Face à cette situation, Taliby Dabo a tenu à apporter sa réplique lors d’une sortie médiatique depuis Kankan, rapporte Laguinee.info à travers son correspondant basé sur place.
« Je n’ai rien dit d’illégal »
Dans son intervention, il a appelé ses détracteurs à la retenue :
« Je voudrais m’adresser à ceux qui pensent que les autorités doivent prendre des dispositions contre moi. Qu’ils réfléchissent bien. Il y a eu beaucoup d’autres propos tenus avant moi. Celui qui dit que Foniké Menguè est en vie et un autre qui dit qu’il n’est plus en vie, ce sont deux avis contradictoires. Donc, les mêmes personnes devraient être incriminées. Moi, je dis qu’ils sont en vie, qu’ils mangent bien et dorment bien.

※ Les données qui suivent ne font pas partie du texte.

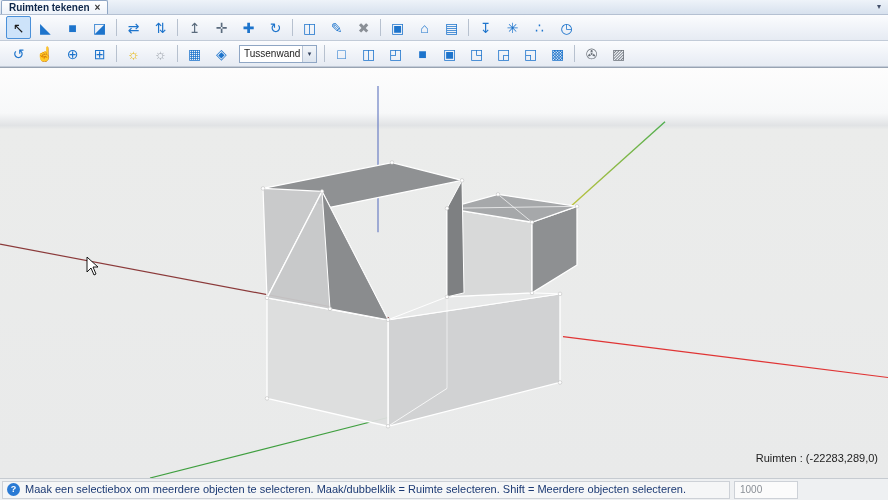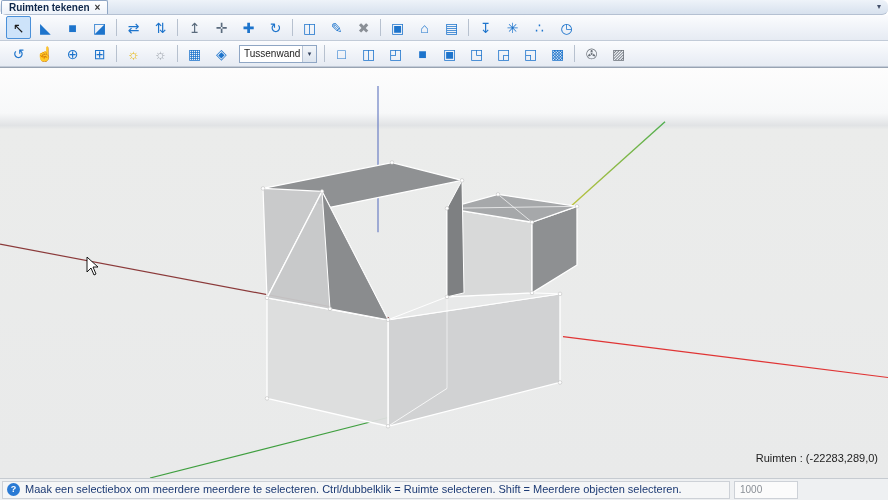"Ruimten tekenen" .tabbar { border-radius: 6px -> none }
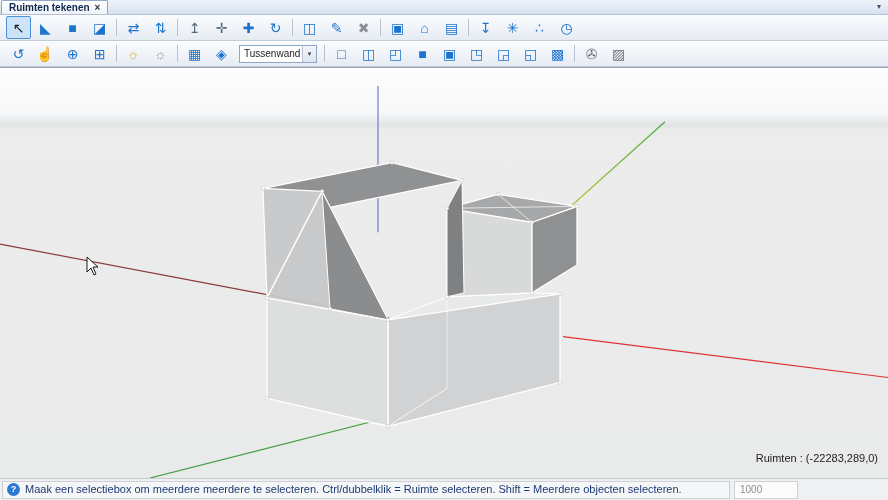"Maak een selectiebox om meerdere" span.status-text { text: meerdere te selecteren. Ctrl/dubbelklik -> objecten te selecteren. Maak/dubbelklik }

Si je dois montrer où ils sont, alors que l’autre qui dit qu’ils sont morts doit aussi indiquer leur tombe et les circonstances de leur mort », a-t-il lancé.
Taliby Dabo interpelle la justice
Poursuivant, l’ancien parlementaire estime que la justice ne doit pas faire de sélectivité dans le traitement des propos tenus autour de cette affaire.
« Si je dois être poursuivi pour ce que j’ai dit, alors le procureur doit aussi arrêter Sékou Koundouno, qui a clairement indiqué comment on les a arrêtés, où ils sont détenus et par qui. Vous devez aussi porter plainte contre ceux qui ont affirmé que Foniké Menguè n’est plus en vie. Chacun de nous a tenu des propos. Si vous voulez que mes déclarations soient examinées par le procureur, alors celles des autres doivent l’être aussi », a-t-il insisté.
« Je parle en citoyen »
Pour Taliby Dabo, ses déclarations n’engagent aucune responsabilité officielle, puisqu’il affirme ne détenir aucun mandat politique ou administratif.
« Je ne suis pas une autorité administrative, je ne suis pas une autorité politique. Je suis Taliby Dabo, un citoyen qui parle comme d’autres citoyens. Si tout le monde devait être en prison parce qu’il a parlé, alors le procureur aurait beaucoup de personnes à arrêter. Je suis clair dans mes propos : je n’ai jamais dit où ils sont détenus, ni qui les a arrêtés. J’ai dit partout où ils sont, ils s’habillent bien, mangent bien et dorment bien », a-t-il déclaré.
Il a ajouté que ses propos avaient pour but de rassurer plutôt que d’accuser :
« Si j’ai dit qu’ils sont en vie, c’est dans une bonne intention. Quand on croit qu’une personne est morte et que l’on apprend qu’elle est vivante, cela devrait réjouir. Si c’est l’État qui détient les Foniké Menguè, j’insiste et persiste qu’ils vont bien. Si c’est une autre entité, je ne peux pas l’assumer. Nous avons vu par le passé des cas comme celui du commandant Ali ou de Michel, que tout le monde pensait morts, mais qu’on a finalement retrouvés vivants et libres. »
Par ces propos, Taliby Dabo tente de désamorcer les menaces de poursuites judiciaires dont il fait l’objet, tout en réaffirmant sa conviction que les activistes portés disparus sont encore en vie.